* Data in this exercise *
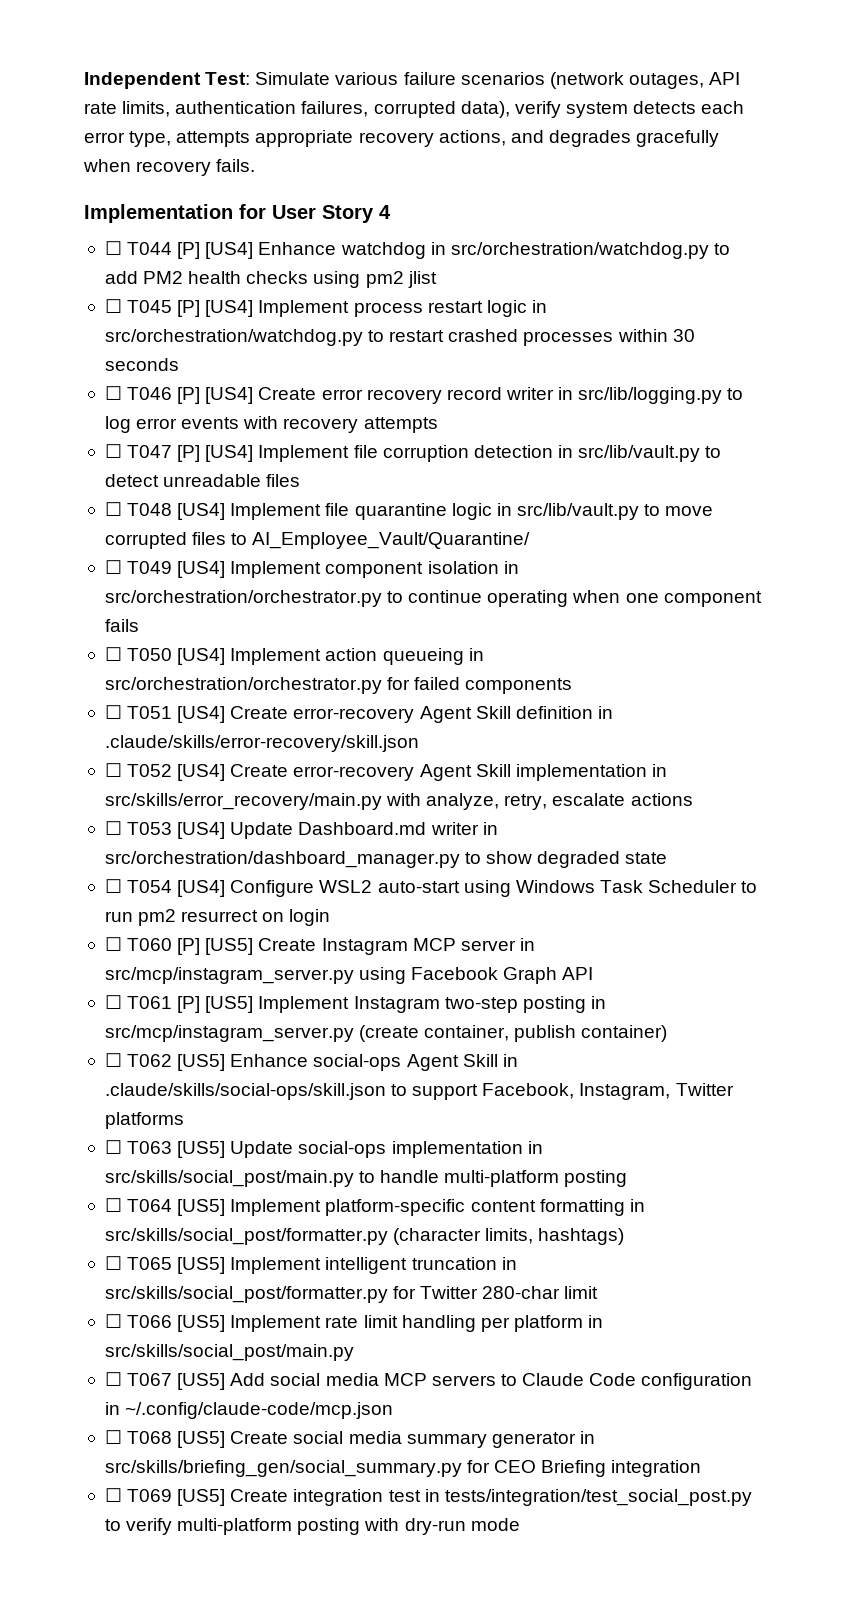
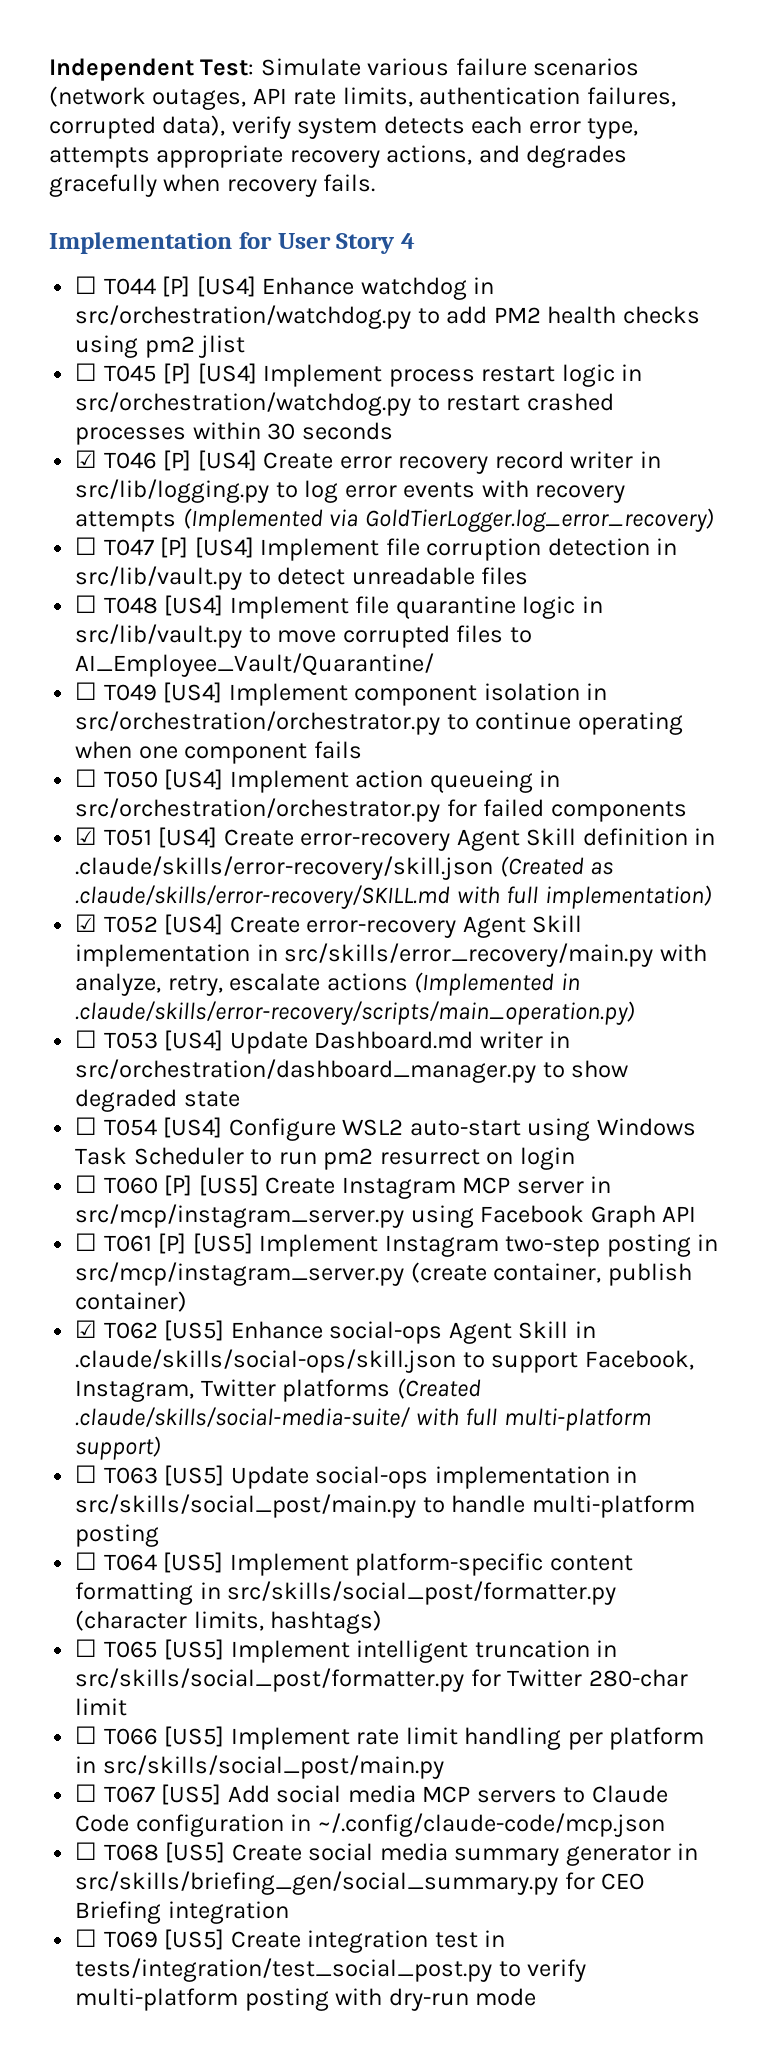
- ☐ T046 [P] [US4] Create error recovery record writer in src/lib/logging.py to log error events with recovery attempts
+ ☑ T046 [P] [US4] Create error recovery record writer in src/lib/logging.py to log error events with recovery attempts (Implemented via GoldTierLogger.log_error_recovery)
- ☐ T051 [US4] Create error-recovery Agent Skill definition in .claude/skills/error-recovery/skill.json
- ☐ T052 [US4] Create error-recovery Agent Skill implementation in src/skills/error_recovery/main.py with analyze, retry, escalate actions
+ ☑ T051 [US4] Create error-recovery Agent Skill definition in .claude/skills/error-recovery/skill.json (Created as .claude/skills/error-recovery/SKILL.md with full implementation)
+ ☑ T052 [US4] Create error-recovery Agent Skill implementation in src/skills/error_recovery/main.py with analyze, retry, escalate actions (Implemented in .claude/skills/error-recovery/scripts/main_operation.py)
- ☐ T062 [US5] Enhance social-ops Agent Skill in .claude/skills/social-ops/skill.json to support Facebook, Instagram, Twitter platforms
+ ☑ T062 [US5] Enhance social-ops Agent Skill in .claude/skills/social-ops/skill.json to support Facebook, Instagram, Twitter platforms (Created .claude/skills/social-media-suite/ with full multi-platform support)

--

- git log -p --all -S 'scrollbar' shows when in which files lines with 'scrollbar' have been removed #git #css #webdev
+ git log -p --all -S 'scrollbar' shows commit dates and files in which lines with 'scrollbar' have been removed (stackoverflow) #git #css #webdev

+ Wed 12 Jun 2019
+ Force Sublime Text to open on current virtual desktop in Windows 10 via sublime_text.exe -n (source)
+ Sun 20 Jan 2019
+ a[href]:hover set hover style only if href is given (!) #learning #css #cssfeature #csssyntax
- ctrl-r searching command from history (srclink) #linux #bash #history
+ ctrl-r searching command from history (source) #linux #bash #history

* Task item *
The answer must be a single number: how many lines of the data include the string "removed".

* Completed task *
2